[3/5] software_isp: debayer_cpu: Group innerloop variables together
diff mbox series

Message ID 20260216190204.106922-4-johannes.goede@oss.qualcomm.com
State Superseded
Headers show
Series
  • software_isp: debayer_cpu: Add multi-threading support
Related show

Commit Message

Hans de Goede Feb. 16, 2026, 7:02 p.m. UTC
Group variables used every pixel together, followed by variables used
every lines and then lastly variables only used every frame.

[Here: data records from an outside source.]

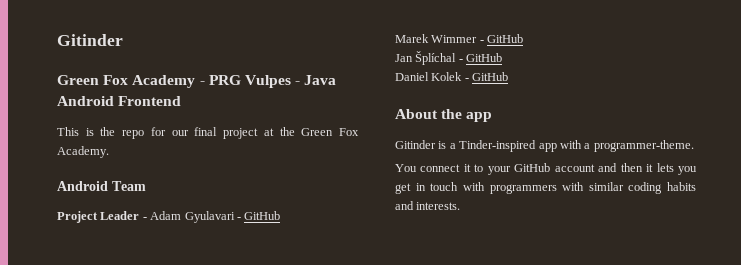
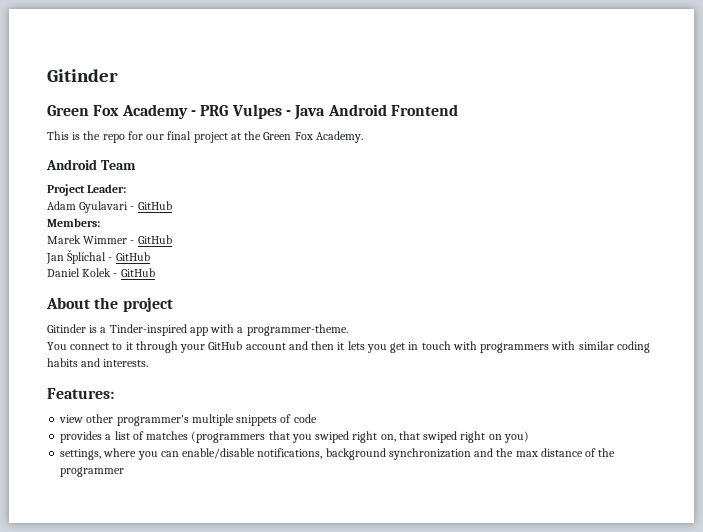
- Project Leader - Adam Gyulavari - GitHub
+ Project Leader:
+ Adam Gyulavari - GitHub
+ Members:
- About the app
+ About the project
- You connect it to your GitHub account and then it lets you get in touch with programmers with similar coding habits and interests.
+ You connect to it through your GitHub account and then it lets you get in touch with programmers with similar coding habits and interests.
+ Features:
+ view other programmer's multiple snippets of code
+ provides a list of matches (programmers that you swiped right on, that swiped right on you)
+ settings, where you can enable/disable notifications, background synchronization and the max distance of the programmer

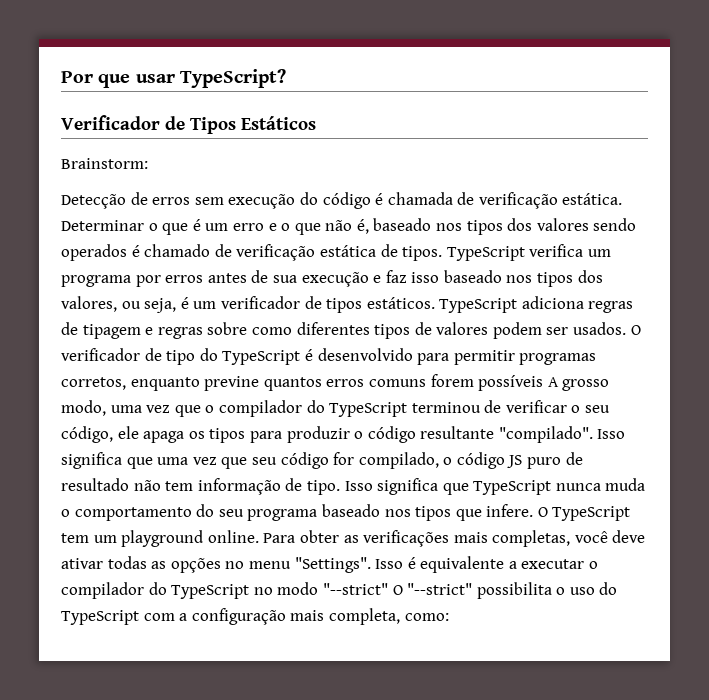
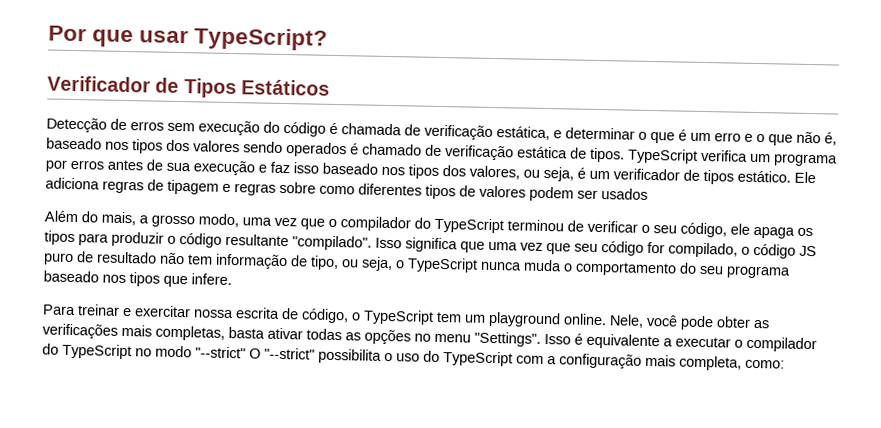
- Brainstorm:
- Detecção de erros sem execução do código é chamada de verificação estática. Determinar o que é um erro e o que não é, baseado nos tipos dos valores sendo operados é chamado de verificação estática de tipos.
+ Detecção de erros sem execução do código é chamada de verificação estática, e determinar o que é um erro e o que não é, baseado nos tipos dos valores sendo operados é chamado de verificação estática de tipos.
- TypeScript verifica um programa por erros antes de sua execução e faz isso baseado nos tipos dos valores, ou seja, é um verificador de tipos estáticos. TypeScript adiciona regras de tipagem e regras sobre como diferentes tipos de valores podem ser usados. O verificador de tipo do TypeScript é desenvolvido para permitir programas corretos, enquanto previne quantos erros comuns forem possíveis A grosso modo, uma vez que o compilador do TypeScript terminou de verificar o seu código, ele apaga os tipos para produzir o código resultante "compilado".
+ TypeScript verifica um programa por erros antes de sua execução e faz isso baseado nos tipos dos valores, ou seja, é um verificador de tipos estático. Ele adiciona regras de tipagem e regras sobre como diferentes tipos de valores podem ser usados
+ Além do mais, a grosso modo, uma vez que o compilador do TypeScript terminou de verificar o seu código, ele apaga os tipos para produzir o código resultante "compilado".
- Isso significa que uma vez que seu código for compilado, o código JS puro de resultado não tem informação de tipo. Isso significa que TypeScript nunca muda o comportamento do seu programa baseado nos tipos que infere. O TypeScript tem um playground online.
+ Isso significa que uma vez que seu código for compilado, o código JS puro de resultado não tem informação de tipo, ou seja, o TypeScript nunca muda o comportamento do seu programa baseado nos tipos que infere.
+ Para treinar e exercitar nossa escrita de código, o TypeScript tem um playground online.
- Para obter as verificações mais completas, você deve ativar todas as opções no menu "Settings".
+ Nele, você pode obter as verificações mais completas, basta ativar todas as opções no menu "Settings".

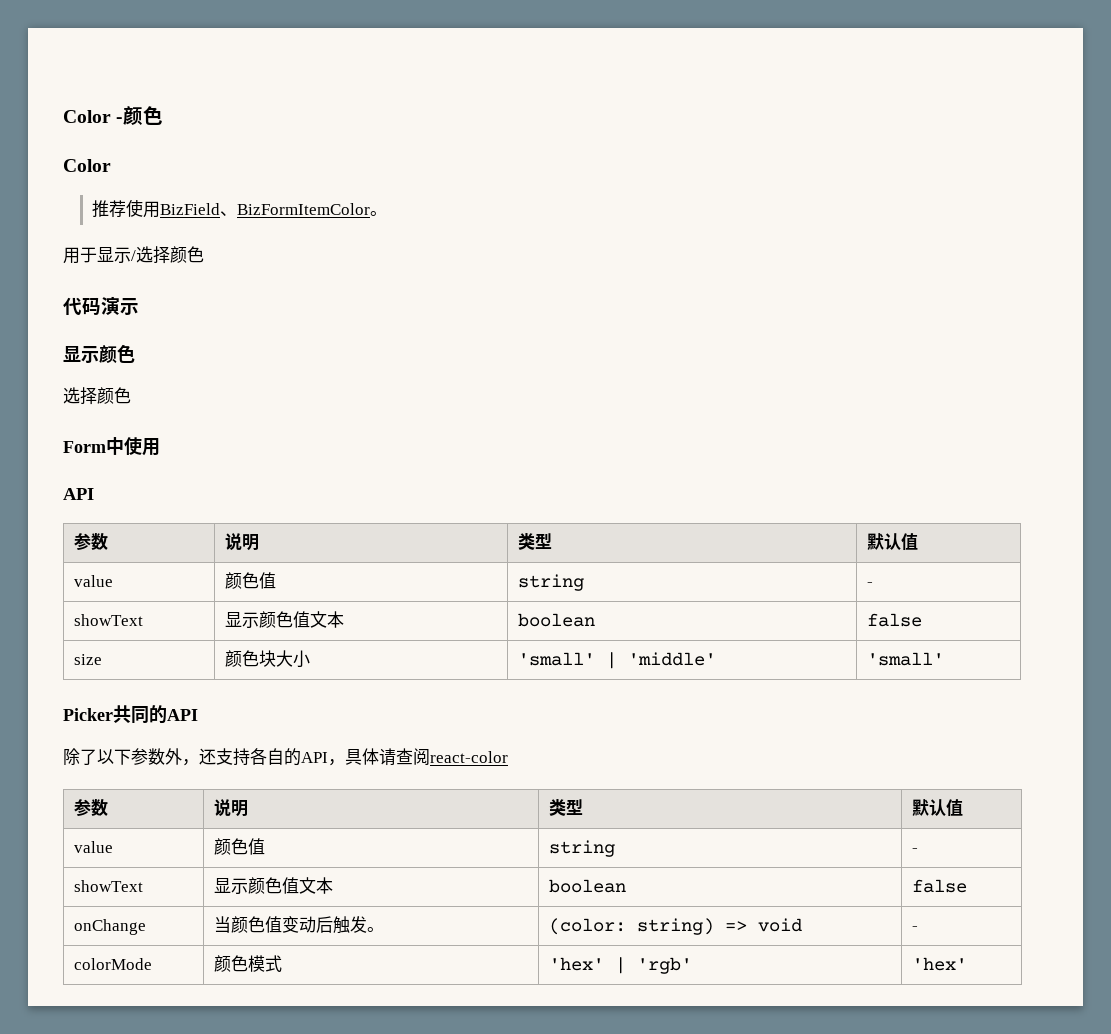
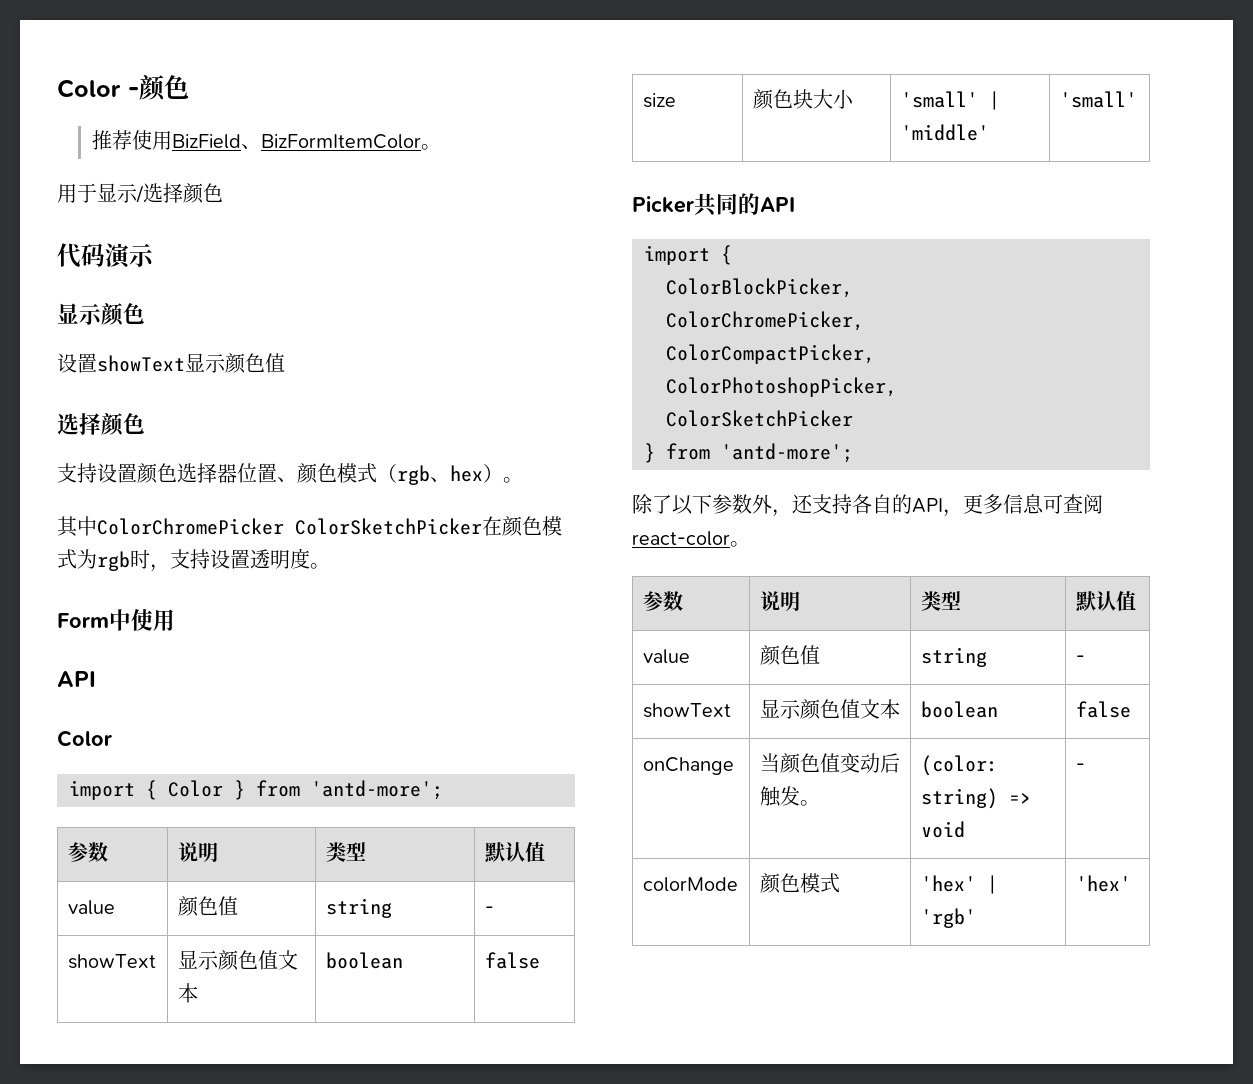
  Color -颜色
- Color
  代码演示
  显示颜色
+ 设置showText显示颜色值
  选择颜色
+ 支持设置颜色选择器位置、颜色模式（rgb、hex）。
+ 其中ColorChromePicker ColorSketchPicker在颜色模式为rgb时，支持设置透明度。
  Form中使用
  API
+ Color
+ import { Color } from 'antd-more';
  Picker共同的API
+ import {
+ ColorBlockPicker,
+ ColorChromePicker,
+ ColorCompactPicker,
+ ColorPhotoshopPicker,
+ ColorSketchPicker
+ } from 'antd-more';
- 除了以下参数外，还支持各自的API，具体请查阅react-color
+ 除了以下参数外，还支持各自的API，更多信息可查阅react-color。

The idea here is to have all the data used every pixel fit in as few
cachelines as possible.

Benchmarking does not show any differerence before after, possibly
because most of the per pixel lookup tables where already grouped
together.

Despite that this still seems like a good idea.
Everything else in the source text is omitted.